Lupus antibodies NLM ADAM
Chronic renal failure
Symptoms of renal failure may be present
If the diagnosis is suspected by your physician it may be confirmed only by a series of tests.
- Measurement of electrolytes and urea and creatinine.
- Measurement of creatinine clearance.
- Measurement of 24 hour protein excretion.
- Analysis of the urine sediment.
- General investigations targetted at the activity of systemic lupus.
- dsDna antibody.
- Complement levels.
- CRP and ESR.

Based on the history and clinical findings plus the results of investigations so far
A clinical syndrome may be diagnosed
- Nephrotic syndrome.
- Nephritic syndrome.
- Acute renal failure.
- Chronic renal failure.
The treatment of lupus nephritis however depends on The HISTOLOGICAL CLASS of disease and the CLINICAL SYNDROME.
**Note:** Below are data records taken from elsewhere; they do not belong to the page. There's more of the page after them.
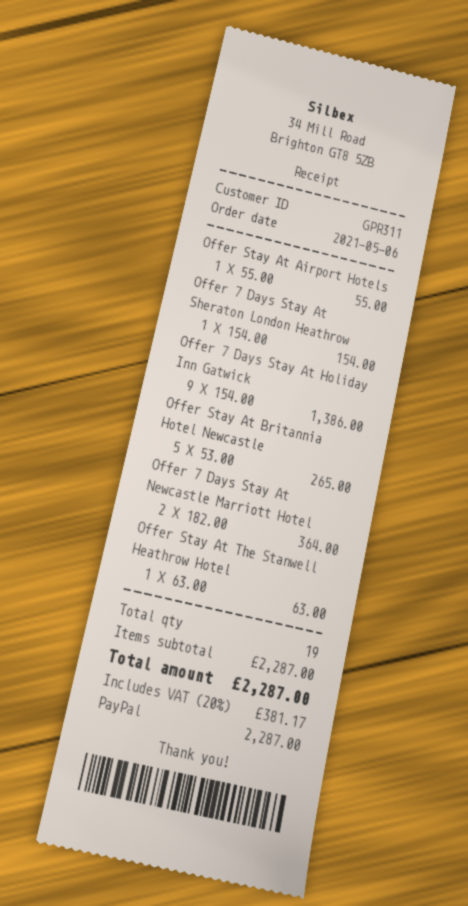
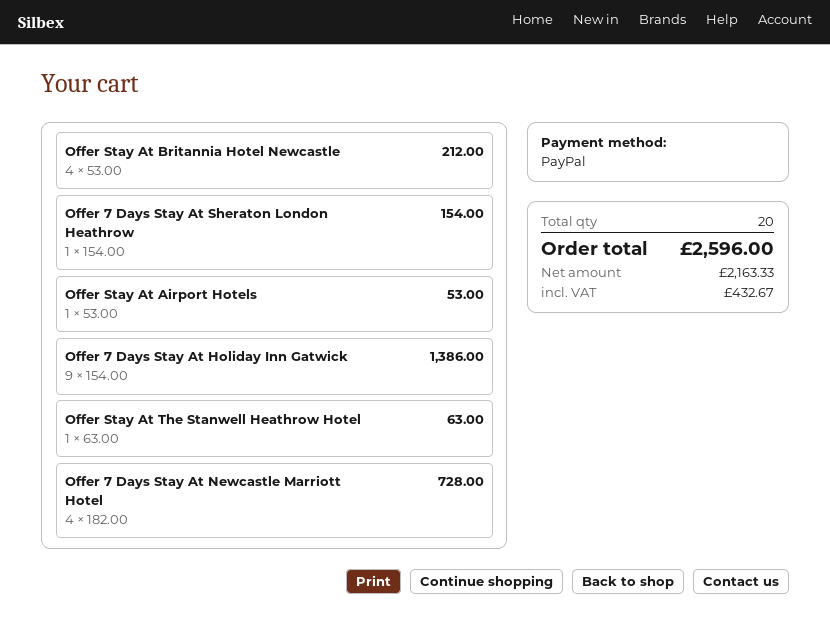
Offer Stay At Airport Hotels: 1 x 55.00 = 55.00 -> 1 x 53.00 = 53.00
Offer Stay At Britannia Hotel Newcastle: 5 x 53.00 = 265.00 -> 4 x 53.00 = 212.00
Offer 7 Days Stay At Newcastle Marriott Hotel: 2 x 182.00 = 364.00 -> 4 x 182.00 = 728.00
total quantity: 19 -> 20
tax: 381.17 -> 432.67
total: 2287.00 -> 2596.00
Histology is the study of tissues, usually carried out under the microscope.
Samples of tissue are obtained by a procedure known as biopsy. Biopsy may be
- Open biopsy requiring general anaesthesia and major surgery.
- Closed biopsy usually done under ultrasound guidance.
CLASS I
Essentially normal.
CLASS II (mesangial)
A localised Mild increase in the cells seen.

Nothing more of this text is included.